After I left my narcissistic husband, my parents wanted to talk to me. My parents wanted to know what had happened during my childhood to have picked such a destructive person to marry.
I knew dissecting every mental health issue I observed in their dealings with life would not be beneficial. I told my father that a 30 something year old blaming her parents for mistakes in life really wasn’t appropriate. I told them I knew I was an adult responsible for my actions and behaviors. My father said he didn’t know why I had always been so hard on myself even as a child.

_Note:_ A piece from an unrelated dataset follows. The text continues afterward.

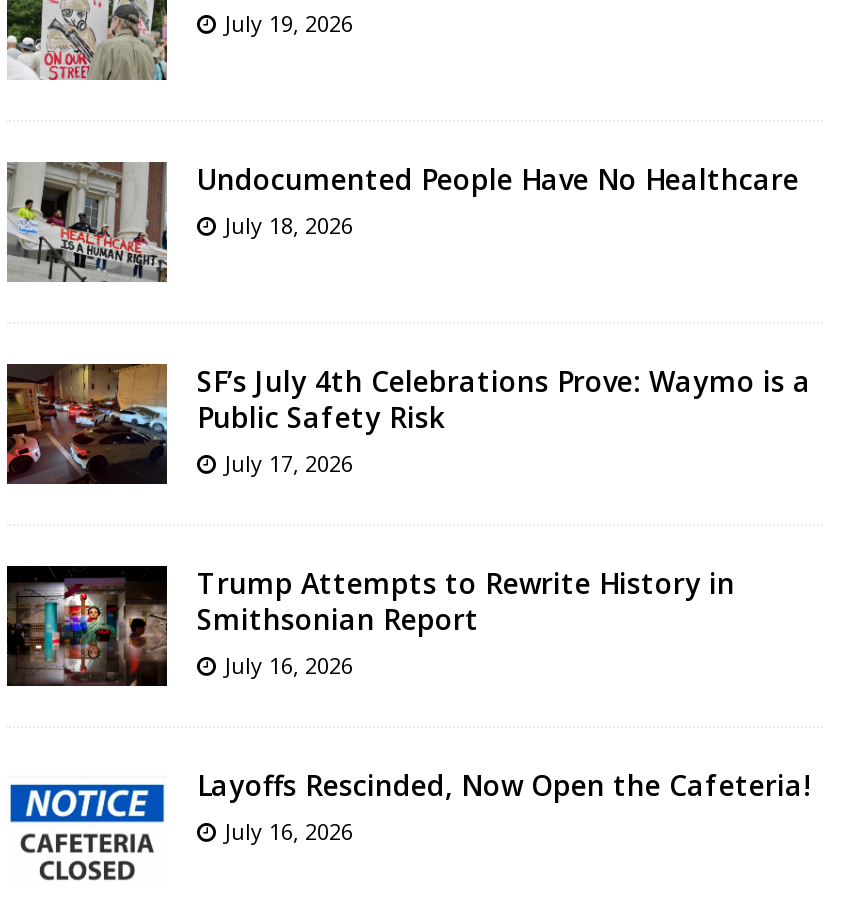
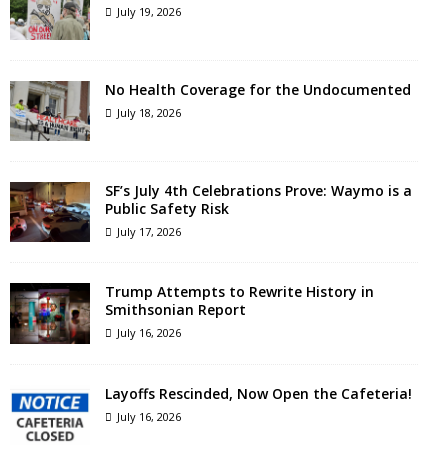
- Undocumented People Have No Healthcare
+ No Health Coverage for the Undocumented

I looked at my mother and told her that I knew her mother always put her down. I mentioned that there were many times she said things to me, even if not intentional, that were the same kind of things her mother would say to her. My father wanted to know these moments in time and I complied.
I mentioned how underweight I was as a child. My mother would always tell me my stomach stuck out and I needed to suck it in. When I finished this example, my mother said, “Well your stomach did stick out.”
I then mentioned another example. I was pregnant when I interviewed for a job. The competition was steep but I was the one chosen for the position. My mother’s compliment at the time was, “You must of interviewed well because no one would hire you looking that big.” When I finished explaining this example, my mother’s comment was, “But you were very big.”
I realized at that moment she would never be able to empathize with my situations in life and somehow my father fed into this dynamic. I did have a choice not to be a product of this environment. I had to accept my family for who they were and realize that I would never obtain the validation I so desperately sought. They would never tell me things were ok.
I had to look into myself to find it and surround myself with others that would support me.